The Slippery Concept of a Transaction
Almost all relational databases today, and some nonrelational databases, support transactions. Most of them follow the style that was introduced in 1975 by IBM System R, the first SQL database [1, 2, 3]. Although some implementation details have changed, the general idea has remained virtually the same for 40 years: the transaction support in MySQL, PostgreSQL, Oracle, SQL Server, etc., is uncannily similar to that of System R.
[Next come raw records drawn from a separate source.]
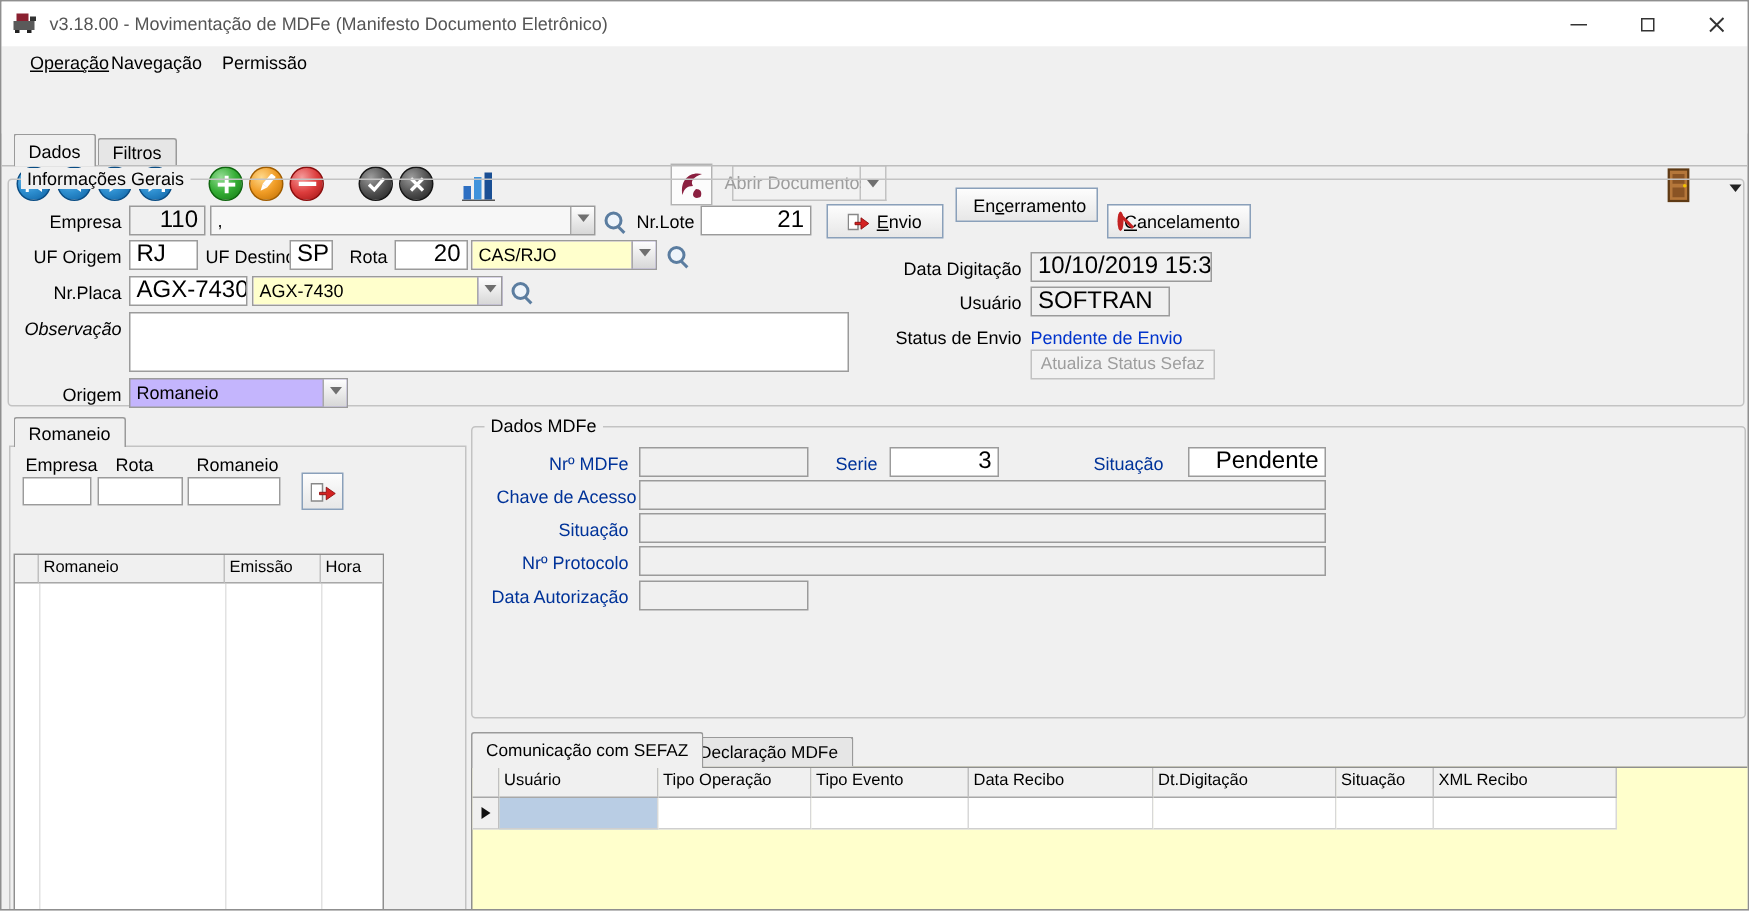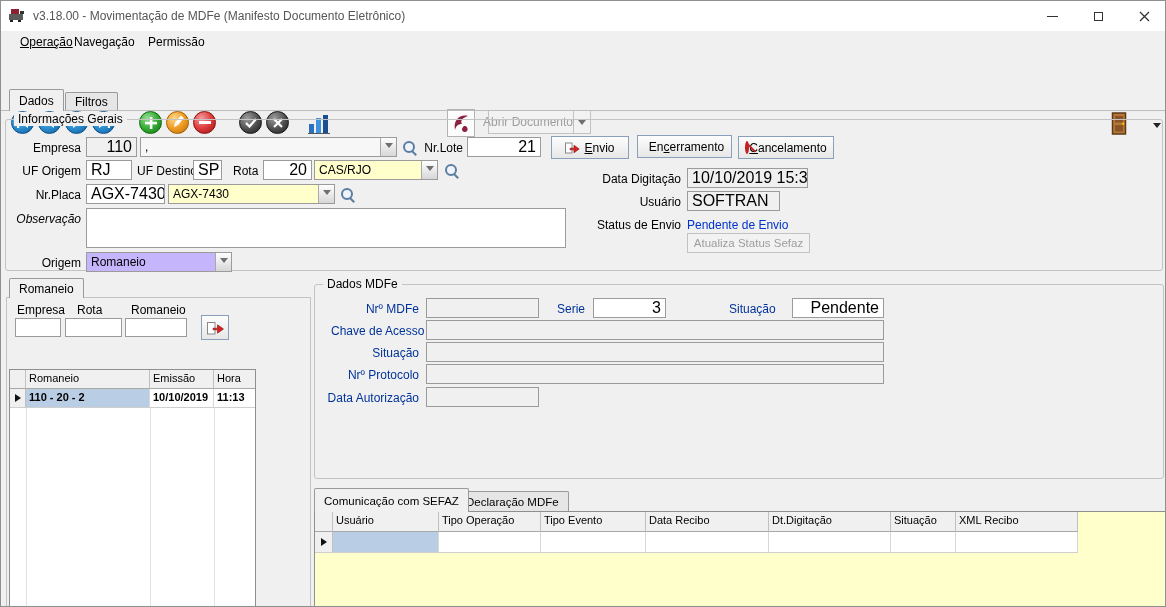--- a/index.html
+++ b/index.html
@@ -243,7 +243,7 @@
       </svg>
     <span><u>E</u>nvio</span>
   </div>
-  <div class="pbtn" style="left:636px; top:134px; width:95px;">
+  <div class="pbtn" style="left:636px; top:124px; width:95px;">
     <svg width="14" height="13">
         <rect x="0.5" y="1.5" width="9.5" height="9.5" fill="#fff" stroke="#667"></rect>
         <line x1="0.5" y1="4.5" x2="10" y2="4.5" stroke="#89a"></line>

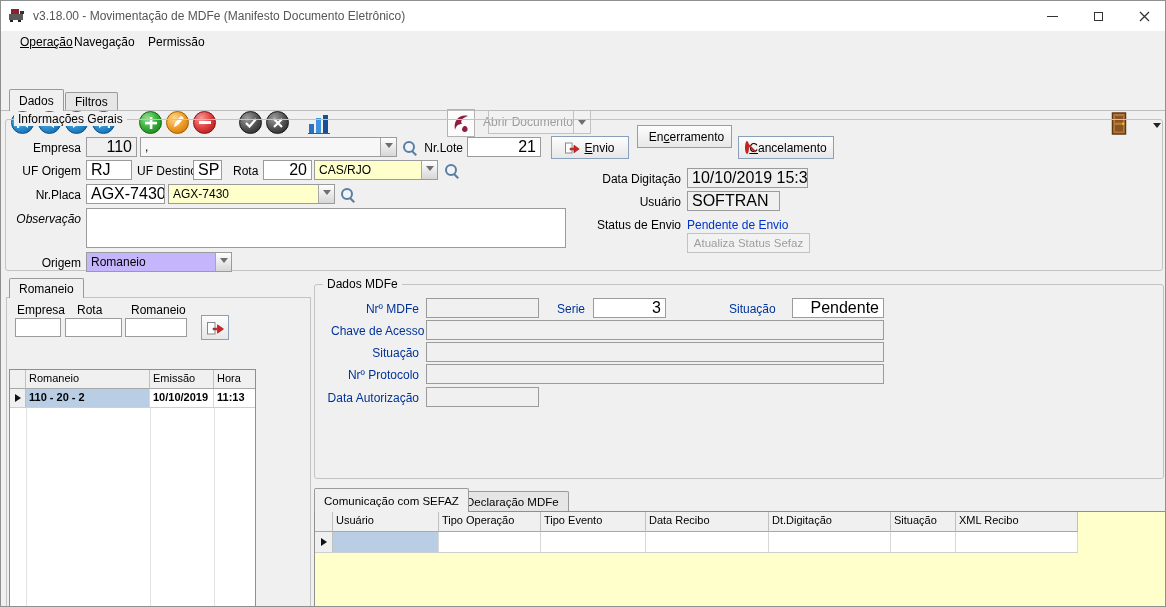--- a/index.html
+++ b/index.html
@@ -330,14 +330,6 @@
       <div class="gh" style="width:64px; height:19px;">Emissão</div>
       <div class="gh" style="width:41px; height:19px; border-right:none;">Hora</div>
     </div>
-    <div class="grow" style="position:relative;">
-      <div class="gc ind" style="width:16px; height:19px;">
-          <span class="tri-right"></span>
-        </div>
-      <div class="gc sel" style="width:124px; height:19px; font-weight:bold;">110 - 20 - 2</div>
-      <div class="gc" style="width:64px; height:19px; font-weight:bold;">10/10/2019</div>
-      <div class="gc" style="width:41px; height:19px; font-weight:bold; border-right:none;">11:13</div>
-    </div>
   </div>
 
   <div class="group" style="left:313px; top:283px; width:850px; height:195px;">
In the late 2000s, nonrelational (NoSQL) databases started gaining popularity. They aimed to improve upon the relational status quo by offering a choice of new data models (see Chapter 2), and by including replication (Chapter 5) and partitioning (Chapter 6) by default. Transactions were the main casualty of this movement: many of this new generation of databases abandoned transactions entirely, or redefined the word to describe a much weaker set of guarantees than had previously been understood .
With the hype around this new crop of distributed databases, there emerged a popular belief that transactions were the antithesis of scalability, and that any large-scale system would have to abandon transactions in order to maintain good performance and high availability [5, 6]. On the other hand, transactional guarantees are sometimes presented by database vendors as an essential requirement for “serious applications” with “valuable data.” Both viewpoints are pure hyperbole.
The truth is not that simple: like every other technical design choice, transactions have advantages and limitations. In order to understand those trade-offs, let’s go into the details of the guarantees that transactions can provide—both in normal operation and in various extreme (but realistic) circumstances.